== Exercise input ==

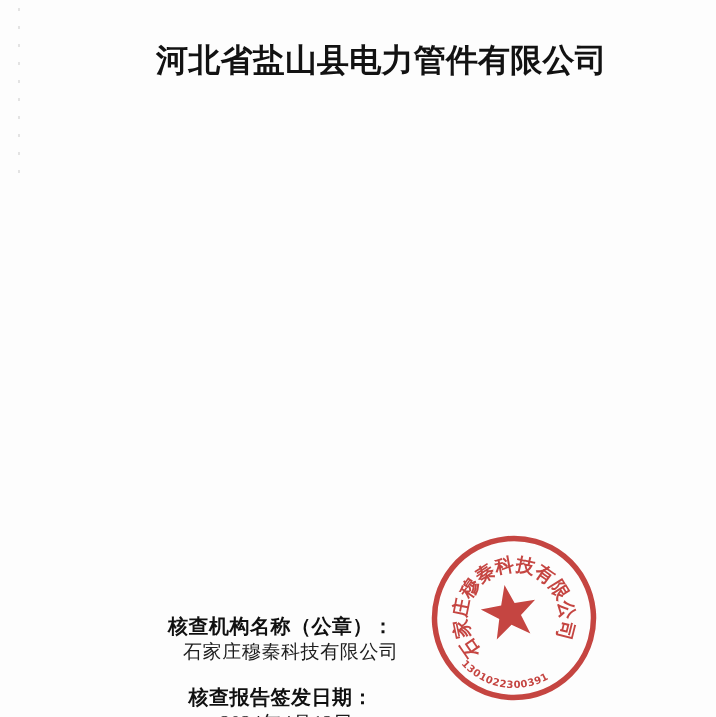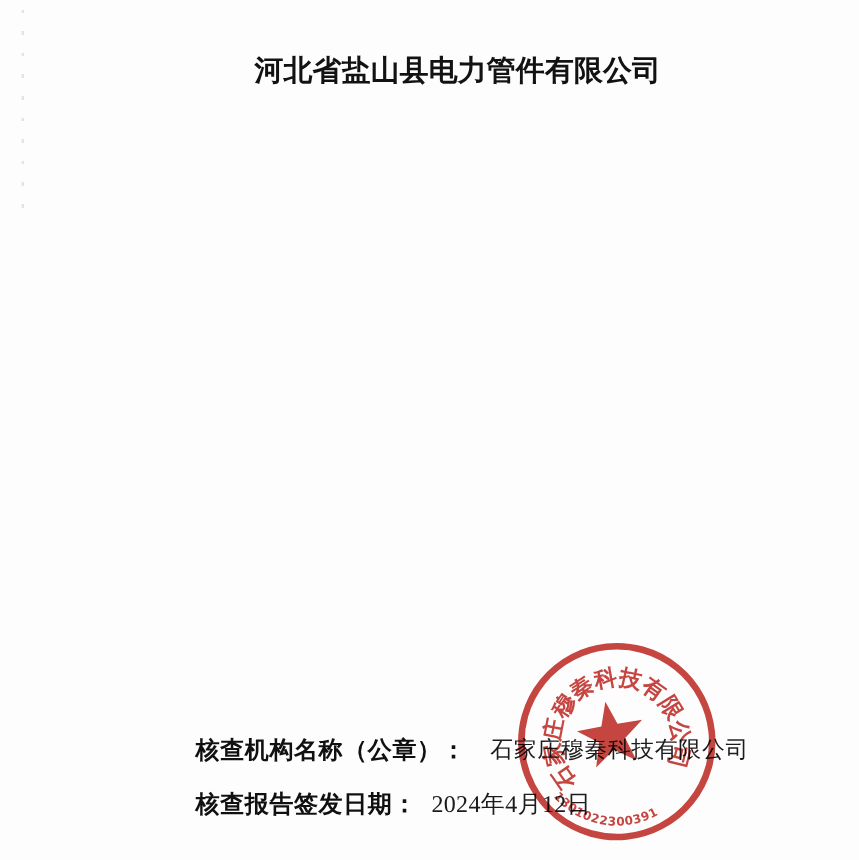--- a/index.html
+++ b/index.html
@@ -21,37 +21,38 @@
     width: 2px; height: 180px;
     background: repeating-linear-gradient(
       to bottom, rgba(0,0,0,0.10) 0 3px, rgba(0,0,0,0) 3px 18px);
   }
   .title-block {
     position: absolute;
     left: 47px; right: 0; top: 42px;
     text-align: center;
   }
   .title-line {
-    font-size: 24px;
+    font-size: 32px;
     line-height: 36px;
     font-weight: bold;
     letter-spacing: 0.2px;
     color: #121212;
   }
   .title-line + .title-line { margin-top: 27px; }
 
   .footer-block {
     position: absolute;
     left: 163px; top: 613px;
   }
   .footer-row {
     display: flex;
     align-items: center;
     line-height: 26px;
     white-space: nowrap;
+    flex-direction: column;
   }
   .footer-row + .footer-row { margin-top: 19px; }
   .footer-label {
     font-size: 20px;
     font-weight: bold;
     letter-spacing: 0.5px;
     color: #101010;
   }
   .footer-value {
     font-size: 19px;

===

Work to be completed
When you reproduce the data shown above, keep each line exact and omit every picture.

Exercise solution
--- a/index.html
+++ b/index.html
@@ -21,37 +21,38 @@
     width: 2px; height: 180px;
     background: repeating-linear-gradient(
       to bottom, rgba(0,0,0,0.10) 0 3px, rgba(0,0,0,0) 3px 18px);
   }
   .title-block {
     position: absolute;
     left: 47px; right: 0; top: 42px;
     text-align: center;
   }
   .title-line {
-    font-size: 24px;
+    font-size: 32px;
     line-height: 36px;
     font-weight: bold;
     letter-spacing: 0.2px;
     color: #121212;
   }
   .title-line + .title-line { margin-top: 27px; }
 
   .footer-block {
     position: absolute;
     left: 163px; top: 613px;
   }
   .footer-row {
     display: flex;
     align-items: center;
     line-height: 26px;
     white-space: nowrap;
+    flex-direction: column;
   }
   .footer-row + .footer-row { margin-top: 19px; }
   .footer-label {
     font-size: 20px;
     font-weight: bold;
     letter-spacing: 0.5px;
     color: #101010;
   }
   .footer-value {
     font-size: 19px;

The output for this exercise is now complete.